According to historian of economics Thomas C. Leonard:
Prominent American eugenicists, including movement leaders Charles Davenport and Madison Grant, were conservatives. They identified fitness with social and economic position, and they also were hard hereditarians, dubious of the Lamarckian inheritance clung to by progressives. But as eugenicists, these conservatives were not classical liberals. Like all eugenicists, they were illiberal. Conservatives do not object to state coercion so long as it is used for what they regard as the right purposes, and these men were happy to trample on individual rights to obtain the greater good of improved hereditary health....Historians invariably style Madison Grant a conservative, because he was a blueblood clubman from a patrician family, and his best- known work, The Passing of the Great Race, is a museum piece of scientific racism. But Grant’s eugenic ideas originated from a corner of the conservative impulse intimately connected to Progressivism: conservation.
Grant became a part of popular culture in 1920s America, especially in New York. Grant's conservationism and fascination with zoological natural history made him very influential among the New York elite, who agreed with his cause, most notably Theodore Roosevelt. Author F. Scott Fitzgerald featured a reference to Grant in The Great Gatsby. Tom Buchanan, a fatuous Long Island aristocrat married to Daisy, was reading a book called The Rise of the Colored Empires by "this man Goddard", blending Grant's Passing of the Great Race and his colleague Lothrop Stoddard's The Rising Tide of Color Against White World Supremacy. Grant left no offspring when he died in 1937 of nephritis. Several hundred people attended Grant's funeral, and he was buried in Sleepy Hollow Cemetery in Tarrytown, New York. He left a bequest of $25,000 to the New York Zoological Society to create "The Grant Endowment Fund for the Protection of Wild Life", $5,000 to the American Museum of Natural History, and another $5,000 to the Boone and Crockett Club.

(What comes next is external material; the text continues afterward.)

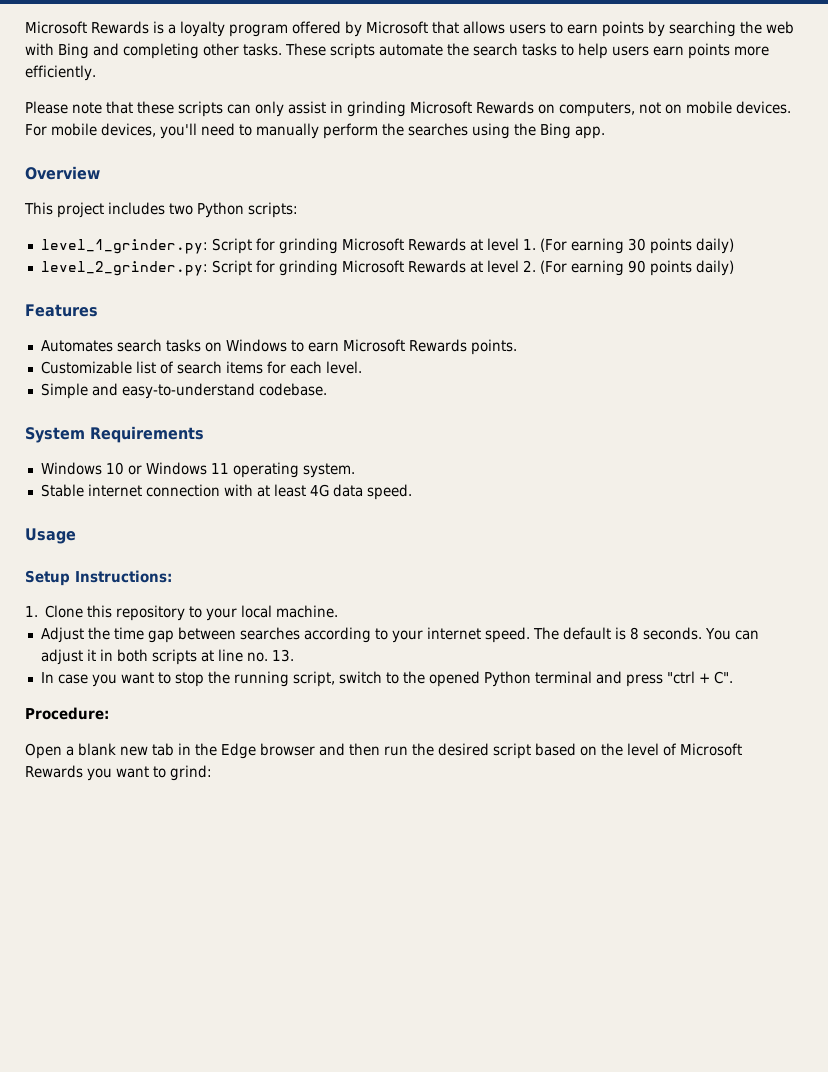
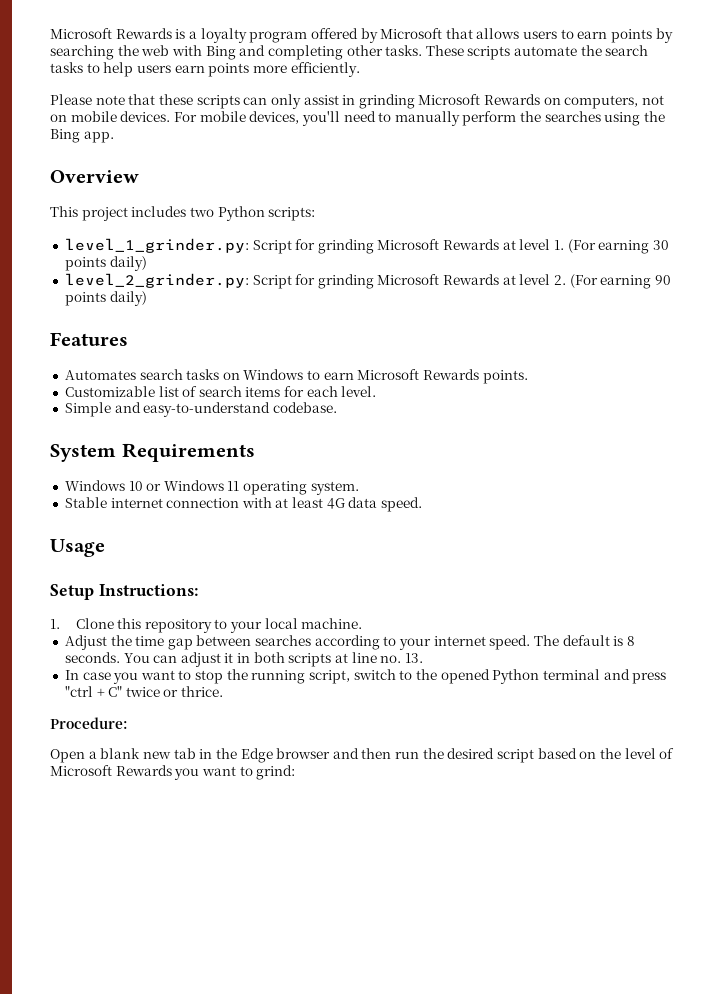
- In case you want to stop the running script, switch to the opened Python terminal and press "ctrl + C".
+ In case you want to stop the running script, switch to the opened Python terminal and press "ctrl + C" twice or thrice.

At the postwar Nuremberg Trials, three pages of excerpts from Grant's Passing of the Great Race was introduced into evidence by the defense of Karl Brandt, Hitler's personal physician and head of the Nazi euthanasia program, in order to justify the population policies of the Third Reich, or at least indicate that they were not ideologically unique to Nazi Germany.
Grant's works of "scientific racism" have been cited to demonstrate that many of the genocidal and eugenic ideas associated with the Third Reich did not arise specifically in Germany, and in fact that many of them had origins in other countries, including the United States. As such, because of Grant's well-connected and influential friends, he is often used to illustrate the strain of race-based eugenic thinking in the United States, which had some influence until the Second World War. Because of the use made of Grant's eugenics work by the policy-makers of Nazi Germany, his work as a conservationist has been somewhat ignored and obscured, as many organizations with which he was once associated (such as the Sierra Club) wanted to minimize their association with him.
On June 15, 2021, California State Parks removed a memorial to Madison Grant from Prairie Creek Redwoods State Park placed in the park in 1948. The monument's removal is part of a broader effort in California Parks to address outdated exhibits and interpretations related to the founders of Save the Redwoods. In spring 2022, California State Parks will install a new interpretive panel, co-written with academic scholars, that tells a fuller story about Grant, his conservation legacy, and his central role in the eugenics movement.